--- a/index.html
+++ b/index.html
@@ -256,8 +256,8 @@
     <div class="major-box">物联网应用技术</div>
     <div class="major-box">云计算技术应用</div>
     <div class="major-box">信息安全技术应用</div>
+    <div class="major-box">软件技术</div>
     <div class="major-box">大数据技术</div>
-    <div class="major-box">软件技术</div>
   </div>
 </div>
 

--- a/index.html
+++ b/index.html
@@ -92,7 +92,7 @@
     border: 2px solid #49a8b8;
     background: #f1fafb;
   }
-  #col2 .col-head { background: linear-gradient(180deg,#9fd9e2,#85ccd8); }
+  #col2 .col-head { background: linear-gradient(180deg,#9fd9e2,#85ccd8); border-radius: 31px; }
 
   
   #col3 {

--

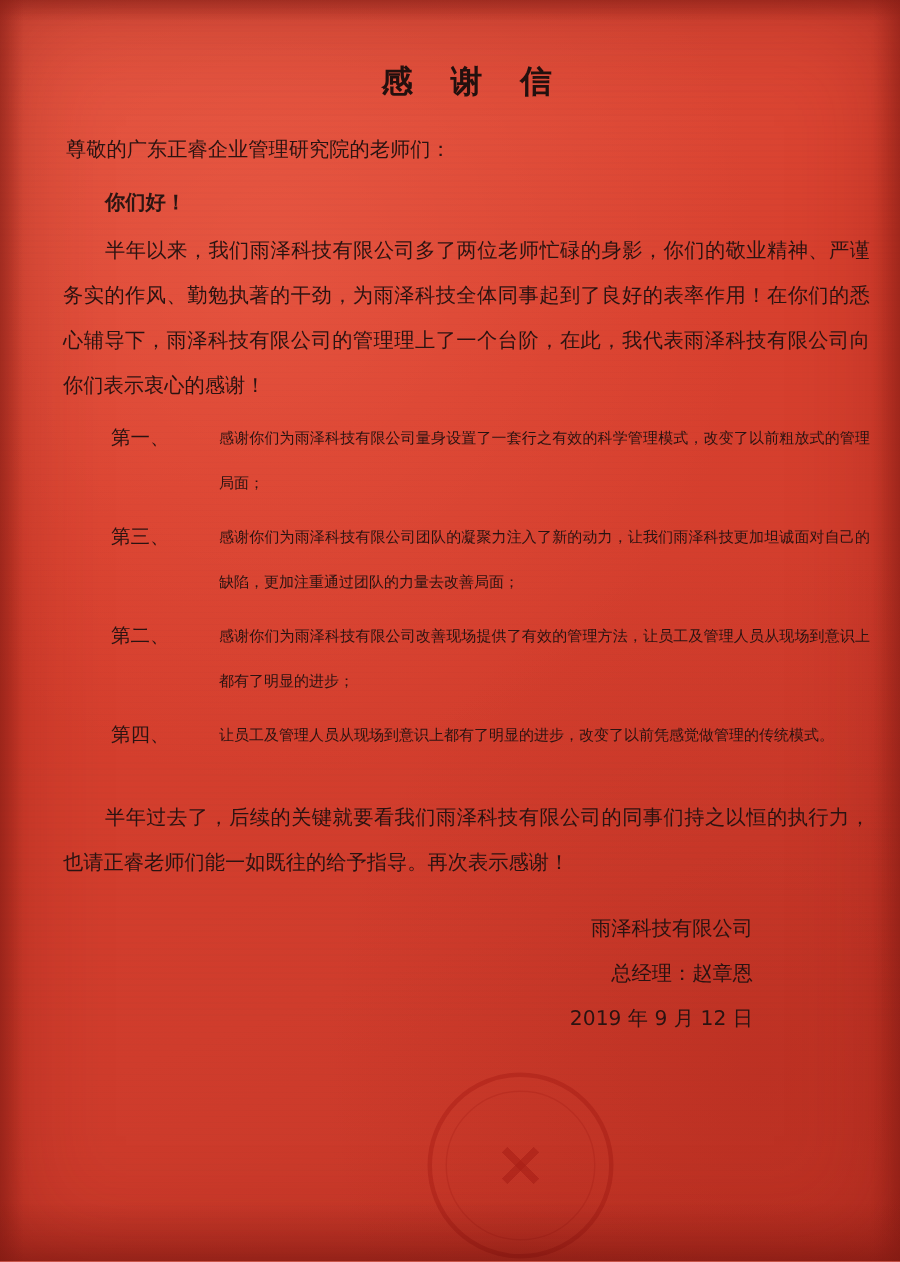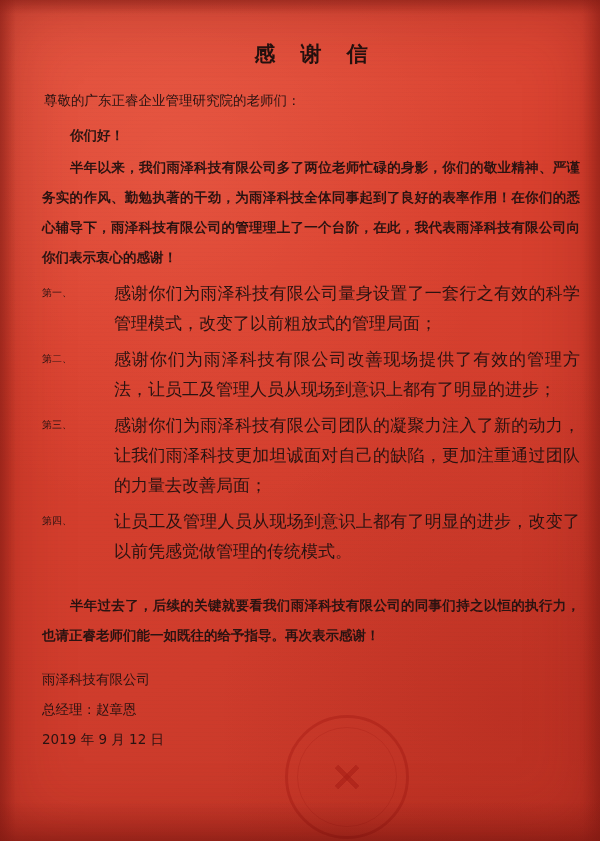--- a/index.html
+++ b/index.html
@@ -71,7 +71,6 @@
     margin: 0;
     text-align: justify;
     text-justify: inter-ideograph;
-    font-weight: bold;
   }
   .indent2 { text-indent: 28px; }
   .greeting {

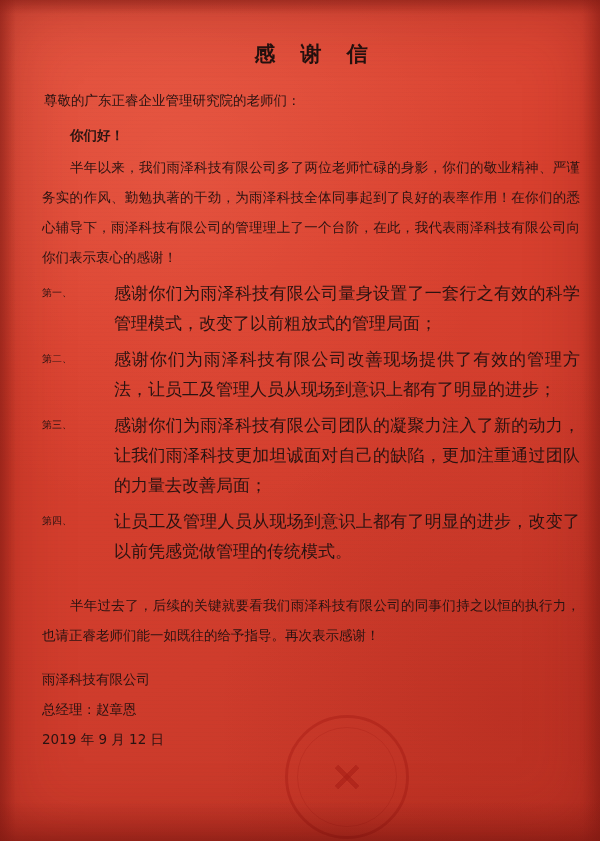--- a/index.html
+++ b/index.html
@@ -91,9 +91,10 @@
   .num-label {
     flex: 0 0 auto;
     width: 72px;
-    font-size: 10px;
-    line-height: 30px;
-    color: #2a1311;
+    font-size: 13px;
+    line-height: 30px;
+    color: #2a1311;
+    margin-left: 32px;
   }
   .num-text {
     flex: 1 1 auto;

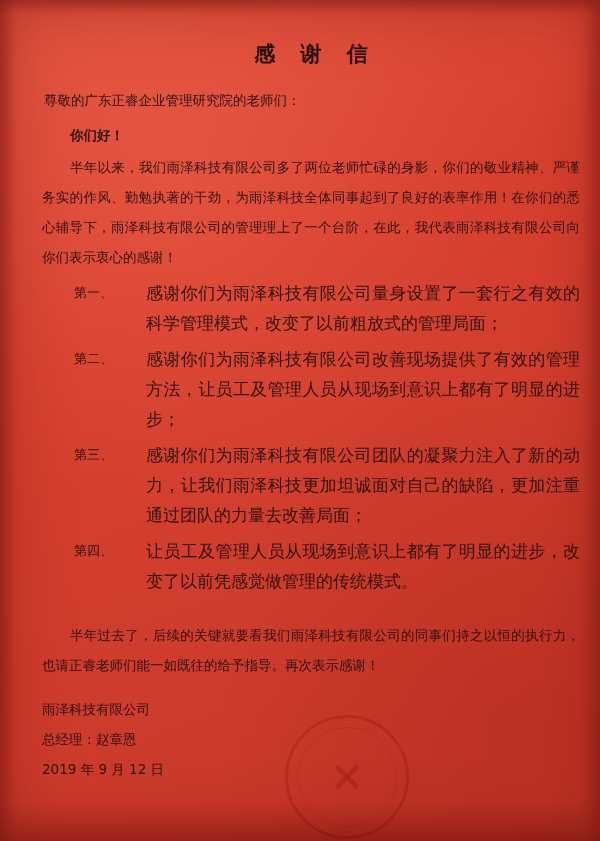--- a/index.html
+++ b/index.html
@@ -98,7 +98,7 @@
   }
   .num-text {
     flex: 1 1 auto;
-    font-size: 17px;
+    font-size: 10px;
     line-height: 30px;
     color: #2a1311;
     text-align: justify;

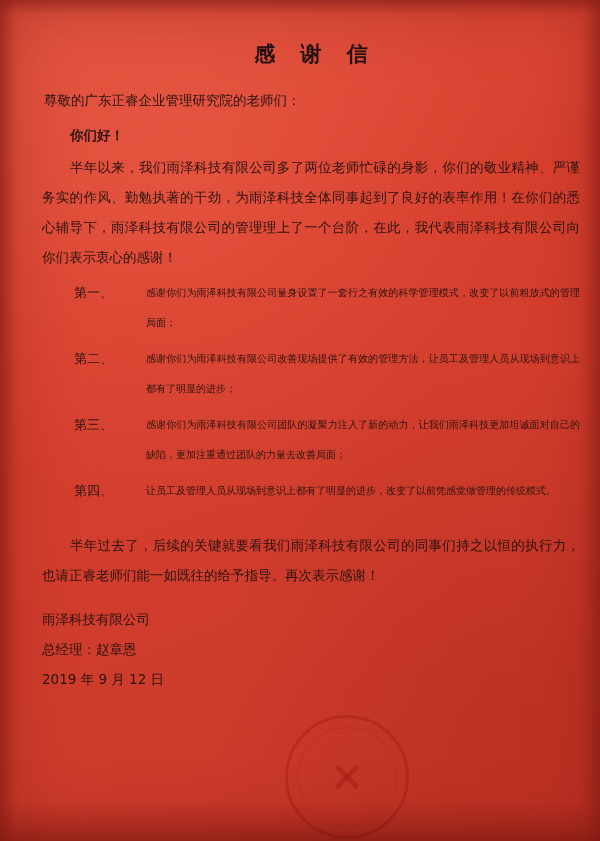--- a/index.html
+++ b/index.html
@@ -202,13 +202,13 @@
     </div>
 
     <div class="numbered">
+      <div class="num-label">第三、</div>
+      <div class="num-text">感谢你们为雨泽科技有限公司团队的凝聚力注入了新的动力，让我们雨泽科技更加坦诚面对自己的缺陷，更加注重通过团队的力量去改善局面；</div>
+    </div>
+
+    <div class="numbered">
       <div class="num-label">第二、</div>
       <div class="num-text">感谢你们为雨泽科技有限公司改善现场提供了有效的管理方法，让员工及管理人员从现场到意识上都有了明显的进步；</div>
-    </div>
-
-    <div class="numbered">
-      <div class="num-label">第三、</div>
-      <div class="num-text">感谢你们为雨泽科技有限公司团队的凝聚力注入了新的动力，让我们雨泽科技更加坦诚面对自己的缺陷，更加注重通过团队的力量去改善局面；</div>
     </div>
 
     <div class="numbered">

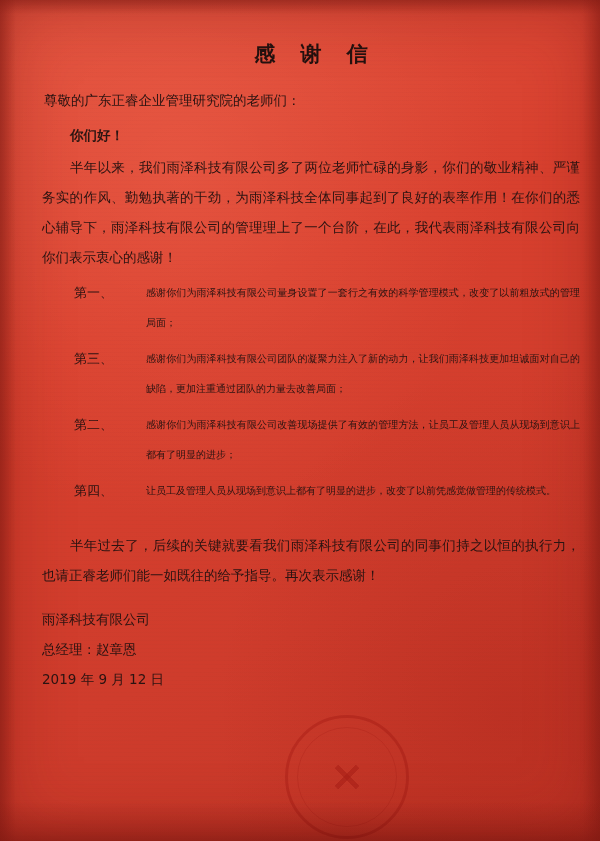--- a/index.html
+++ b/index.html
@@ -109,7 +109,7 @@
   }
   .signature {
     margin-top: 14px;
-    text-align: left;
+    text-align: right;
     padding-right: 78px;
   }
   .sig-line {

* * *

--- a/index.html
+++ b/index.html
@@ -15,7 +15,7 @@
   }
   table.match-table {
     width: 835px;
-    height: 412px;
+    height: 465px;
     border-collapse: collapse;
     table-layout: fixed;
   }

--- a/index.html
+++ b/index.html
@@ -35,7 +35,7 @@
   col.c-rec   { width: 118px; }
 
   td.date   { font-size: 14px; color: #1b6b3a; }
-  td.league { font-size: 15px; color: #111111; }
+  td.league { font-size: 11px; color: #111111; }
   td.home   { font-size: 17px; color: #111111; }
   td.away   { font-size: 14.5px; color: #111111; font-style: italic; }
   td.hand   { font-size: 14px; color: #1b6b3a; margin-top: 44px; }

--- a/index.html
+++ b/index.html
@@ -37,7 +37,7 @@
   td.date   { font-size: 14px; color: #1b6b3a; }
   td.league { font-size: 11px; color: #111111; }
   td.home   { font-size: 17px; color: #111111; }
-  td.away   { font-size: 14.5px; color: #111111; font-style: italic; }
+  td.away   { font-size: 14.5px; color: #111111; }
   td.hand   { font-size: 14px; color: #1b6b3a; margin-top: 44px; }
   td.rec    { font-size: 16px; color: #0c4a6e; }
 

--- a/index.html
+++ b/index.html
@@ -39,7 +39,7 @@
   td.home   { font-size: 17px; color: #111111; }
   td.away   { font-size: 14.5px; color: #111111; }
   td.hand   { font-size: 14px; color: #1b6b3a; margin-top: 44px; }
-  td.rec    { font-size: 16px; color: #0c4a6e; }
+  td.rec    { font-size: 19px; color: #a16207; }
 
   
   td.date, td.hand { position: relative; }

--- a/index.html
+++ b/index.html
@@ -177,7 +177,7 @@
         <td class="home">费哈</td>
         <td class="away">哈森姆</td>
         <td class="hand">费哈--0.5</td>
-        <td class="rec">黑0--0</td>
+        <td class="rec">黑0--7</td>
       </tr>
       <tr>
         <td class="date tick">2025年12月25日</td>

◆ Work to complete ◆
The expected output is each line of the records above that includes the word "感谢你们为雨泽科技有限公司团队的凝聚力注入了新的动力".

◆ Task answer ◆
+      <div class="num-text">感谢你们为雨泽科技有限公司团队的凝聚力注入了新的动力，让我们雨泽科技更加坦诚面对自己的缺陷，更加注重通过团队的力量去改善局面；</div>
-      <div class="num-text">感谢你们为雨泽科技有限公司团队的凝聚力注入了新的动力，让我们雨泽科技更加坦诚面对自己的缺陷，更加注重通过团队的力量去改善局面；</div>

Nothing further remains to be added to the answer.